Putharachal is a village in India, Tamil Nadu, Tirupur district. 15 km from town of Palladam. It has a population of 2000. It has regular bus transportation to all near major cities of west Tamil Nadu such as Coimbatore, Madurai, Dharapuram, Tirupur.

Agriculture 
Agriculture is the main occupation here. The major crops sown are onion, corn, banana, and market vegetables such as tomato, brinjal, ladies finger, coriander. There is no river flowing through and hence only rain water and groundwater are the source of irrigation. People also work in nearby textile mills.

Nature 
The village is a beautiful place and has many natural resources. It comes in Palladam - Dharapuram Rd. Many canals are here including small distributaries of these canals.

Culture

Language
The languages spoken are Tamil, Telugu, Kannada, and English.

Religion
Most of the population are Hindus but some families have converted to Christianity.

Temple
Sri Akilandeswari Udanamar Soleswarar Temple is the One and Only Famous Lord Shiva Temple Around Palladam Taluk.

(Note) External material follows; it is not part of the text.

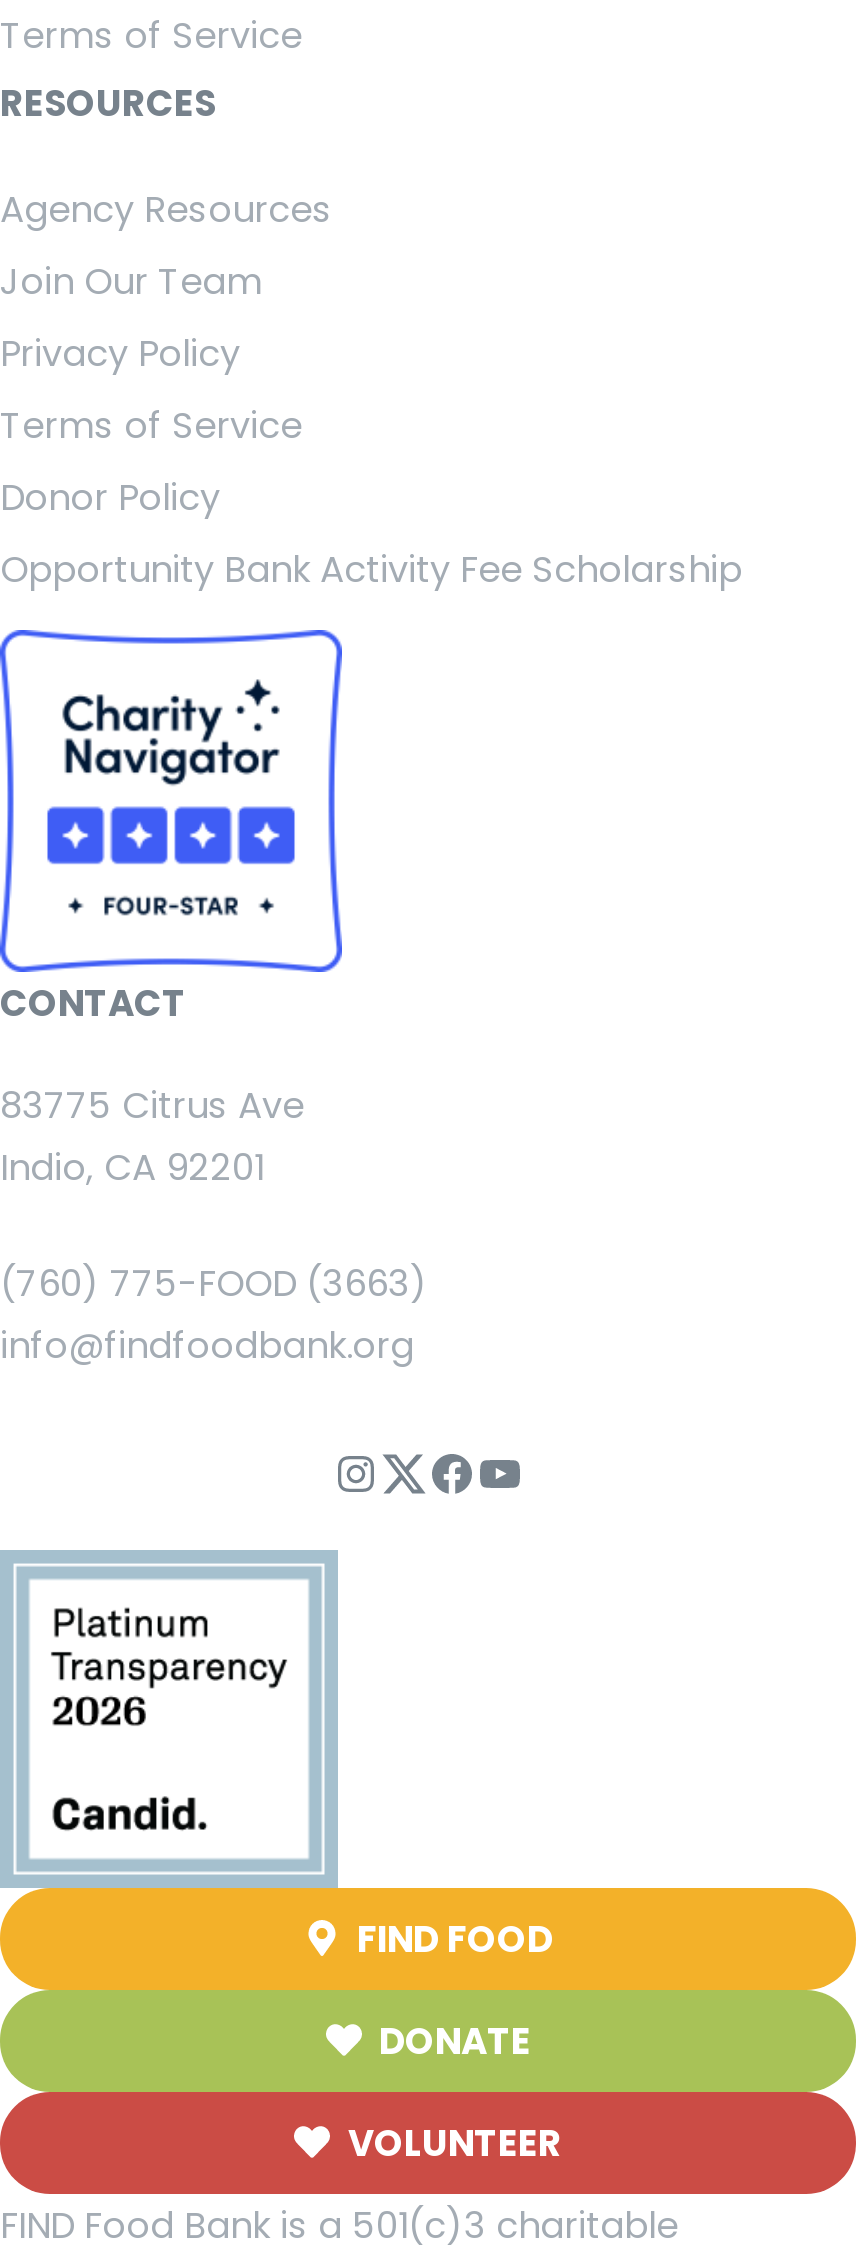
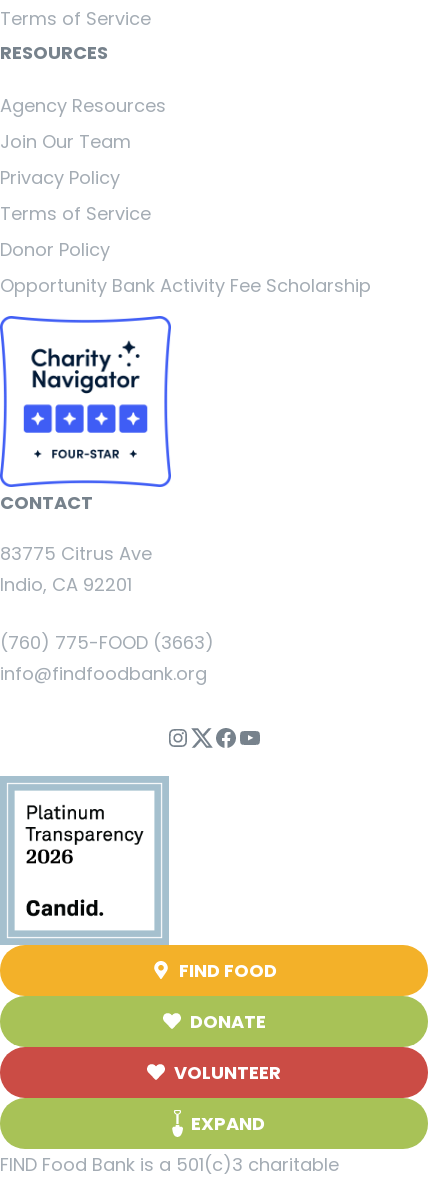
+ EXPAND
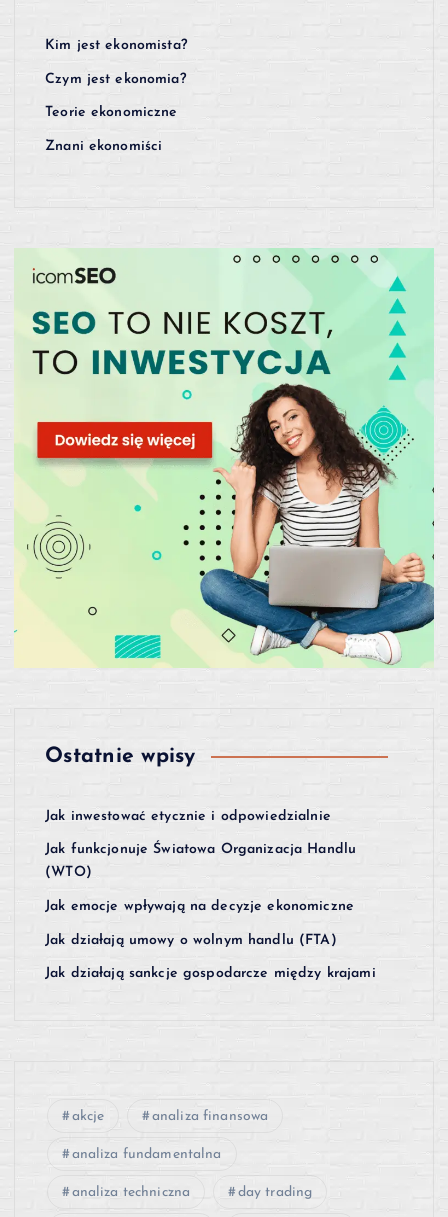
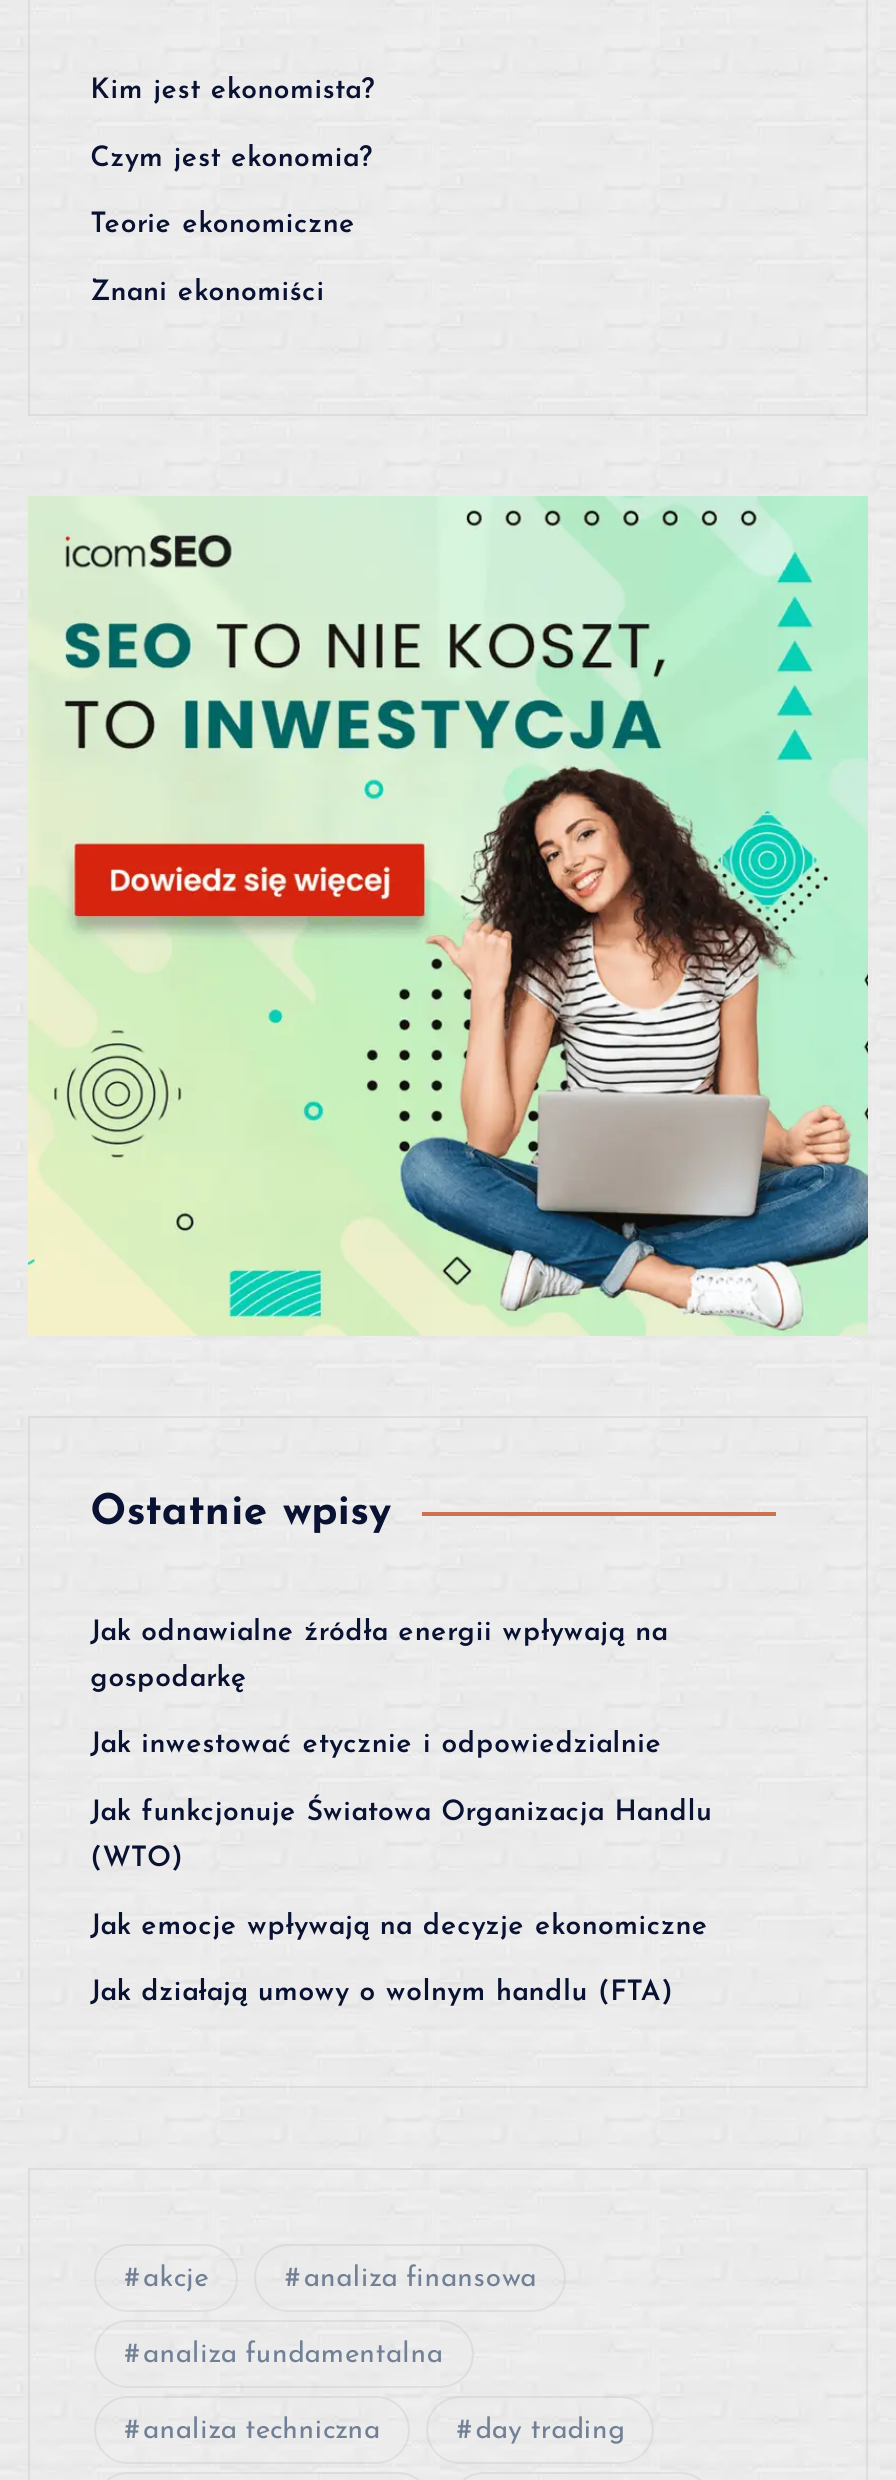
+ Jak odnawialne źródła energii wpływają na
+ gospodarkę

moved down: Jak inwestować etycznie i odpowiedzialnie | Jak funkcjonuje Światowa Organizacja Handlu | (WTO) | Jak emocje wpływają na decyzje ekonomiczne | Jak działają umowy o wolnym handlu (FTA)

- Jak działają sankcje gospodarcze między krajami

108 Kala Bairavar Temple is also an important among locals.

Public services
There are two Mandapams in here. There is a Government Middle School for which students come from nearby villages. There are no libraries here.

Government

The village falls under Palladam constituency in state legislature. 

There are many lands for cultivating. There is a old bridge which is broken but now it is carrying a lot of water.